[Work to be completed]
Go to the line that includes "Fabulous Flamingo 2: 3" and retype it, then every line after it to the end of the data, adding nothing.

[Data shown]
________

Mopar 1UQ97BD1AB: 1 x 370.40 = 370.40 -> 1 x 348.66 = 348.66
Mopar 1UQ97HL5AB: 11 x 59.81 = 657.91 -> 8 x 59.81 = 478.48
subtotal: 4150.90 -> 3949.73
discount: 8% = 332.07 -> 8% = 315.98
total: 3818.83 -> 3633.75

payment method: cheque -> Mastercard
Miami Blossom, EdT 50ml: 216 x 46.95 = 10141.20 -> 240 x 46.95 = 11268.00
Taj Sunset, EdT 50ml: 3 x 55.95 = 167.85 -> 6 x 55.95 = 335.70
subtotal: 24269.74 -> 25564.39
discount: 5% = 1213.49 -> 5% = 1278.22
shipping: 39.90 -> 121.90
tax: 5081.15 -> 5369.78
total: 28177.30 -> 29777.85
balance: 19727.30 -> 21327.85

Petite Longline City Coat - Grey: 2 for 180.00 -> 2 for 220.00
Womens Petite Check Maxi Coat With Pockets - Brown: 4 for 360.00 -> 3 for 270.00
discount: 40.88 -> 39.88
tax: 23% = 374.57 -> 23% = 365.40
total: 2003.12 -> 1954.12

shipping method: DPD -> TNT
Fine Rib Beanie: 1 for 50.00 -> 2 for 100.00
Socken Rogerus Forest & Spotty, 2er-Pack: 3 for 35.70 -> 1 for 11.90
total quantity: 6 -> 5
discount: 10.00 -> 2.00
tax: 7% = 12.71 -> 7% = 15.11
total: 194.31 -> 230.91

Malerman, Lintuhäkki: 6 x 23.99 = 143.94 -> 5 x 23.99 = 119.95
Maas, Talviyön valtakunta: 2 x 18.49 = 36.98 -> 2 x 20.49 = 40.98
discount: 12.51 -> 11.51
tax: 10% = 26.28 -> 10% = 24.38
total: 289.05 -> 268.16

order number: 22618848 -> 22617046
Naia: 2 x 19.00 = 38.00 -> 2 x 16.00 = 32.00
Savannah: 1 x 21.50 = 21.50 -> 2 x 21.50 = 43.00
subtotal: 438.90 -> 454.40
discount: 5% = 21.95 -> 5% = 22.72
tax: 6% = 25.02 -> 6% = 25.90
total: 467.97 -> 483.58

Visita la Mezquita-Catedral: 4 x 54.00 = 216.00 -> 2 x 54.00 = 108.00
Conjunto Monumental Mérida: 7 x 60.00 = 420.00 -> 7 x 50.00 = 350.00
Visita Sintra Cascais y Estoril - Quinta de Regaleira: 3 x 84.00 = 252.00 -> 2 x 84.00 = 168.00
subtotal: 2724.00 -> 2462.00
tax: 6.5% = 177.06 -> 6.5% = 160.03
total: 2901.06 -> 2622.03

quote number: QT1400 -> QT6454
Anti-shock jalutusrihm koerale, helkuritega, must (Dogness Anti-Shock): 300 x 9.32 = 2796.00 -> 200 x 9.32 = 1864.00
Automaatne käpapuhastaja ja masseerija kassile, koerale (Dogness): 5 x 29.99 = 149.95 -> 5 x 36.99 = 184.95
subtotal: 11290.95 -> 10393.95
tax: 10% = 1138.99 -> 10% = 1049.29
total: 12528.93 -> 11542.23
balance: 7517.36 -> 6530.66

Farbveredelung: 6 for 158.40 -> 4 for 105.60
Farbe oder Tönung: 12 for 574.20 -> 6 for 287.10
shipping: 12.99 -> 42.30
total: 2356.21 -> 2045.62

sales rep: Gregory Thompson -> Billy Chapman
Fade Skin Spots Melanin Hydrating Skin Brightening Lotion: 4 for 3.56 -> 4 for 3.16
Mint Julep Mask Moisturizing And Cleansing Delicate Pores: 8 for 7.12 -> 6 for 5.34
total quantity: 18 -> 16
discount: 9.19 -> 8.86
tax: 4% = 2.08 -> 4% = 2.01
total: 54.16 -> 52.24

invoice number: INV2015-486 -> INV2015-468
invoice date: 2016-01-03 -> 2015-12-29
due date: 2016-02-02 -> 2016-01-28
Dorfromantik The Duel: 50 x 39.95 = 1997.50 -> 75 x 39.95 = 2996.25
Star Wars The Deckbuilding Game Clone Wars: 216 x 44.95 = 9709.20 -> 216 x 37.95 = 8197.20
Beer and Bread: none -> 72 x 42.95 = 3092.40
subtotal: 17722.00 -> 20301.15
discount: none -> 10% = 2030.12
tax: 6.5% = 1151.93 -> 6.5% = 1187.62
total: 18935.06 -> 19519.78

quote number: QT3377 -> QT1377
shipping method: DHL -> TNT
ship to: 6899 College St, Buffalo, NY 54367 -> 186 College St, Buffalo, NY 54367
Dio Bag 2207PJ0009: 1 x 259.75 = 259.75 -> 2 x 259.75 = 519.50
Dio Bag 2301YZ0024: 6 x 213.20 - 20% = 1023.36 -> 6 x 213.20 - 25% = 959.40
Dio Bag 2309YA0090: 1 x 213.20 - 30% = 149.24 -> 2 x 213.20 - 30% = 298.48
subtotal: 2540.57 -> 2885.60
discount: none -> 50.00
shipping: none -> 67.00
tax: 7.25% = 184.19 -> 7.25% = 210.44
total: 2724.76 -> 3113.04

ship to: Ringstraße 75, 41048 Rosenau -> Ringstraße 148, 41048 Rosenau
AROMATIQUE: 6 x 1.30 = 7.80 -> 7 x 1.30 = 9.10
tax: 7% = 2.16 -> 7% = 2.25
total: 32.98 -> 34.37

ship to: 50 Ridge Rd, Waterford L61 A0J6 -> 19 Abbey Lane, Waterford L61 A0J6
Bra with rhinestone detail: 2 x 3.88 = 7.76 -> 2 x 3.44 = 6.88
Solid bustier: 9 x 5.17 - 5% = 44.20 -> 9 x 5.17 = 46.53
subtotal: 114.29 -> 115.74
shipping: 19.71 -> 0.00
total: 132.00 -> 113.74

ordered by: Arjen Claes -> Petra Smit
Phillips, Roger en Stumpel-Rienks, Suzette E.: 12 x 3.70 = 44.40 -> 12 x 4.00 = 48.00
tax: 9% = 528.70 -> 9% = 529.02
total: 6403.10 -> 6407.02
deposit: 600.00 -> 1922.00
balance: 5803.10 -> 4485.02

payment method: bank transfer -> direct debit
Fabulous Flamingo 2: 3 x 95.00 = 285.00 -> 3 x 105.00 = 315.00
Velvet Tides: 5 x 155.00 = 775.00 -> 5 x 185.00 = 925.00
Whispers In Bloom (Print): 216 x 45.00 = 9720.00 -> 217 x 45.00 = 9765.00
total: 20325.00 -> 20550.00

________

[Answer]
Fabulous Flamingo 2: 3 x 95.00 = 285.00 -> 3 x 105.00 = 315.00
Velvet Tides: 5 x 155.00 = 775.00 -> 5 x 185.00 = 925.00
Whispers In Bloom (Print): 216 x 45.00 = 9720.00 -> 217 x 45.00 = 9765.00
total: 20325.00 -> 20550.00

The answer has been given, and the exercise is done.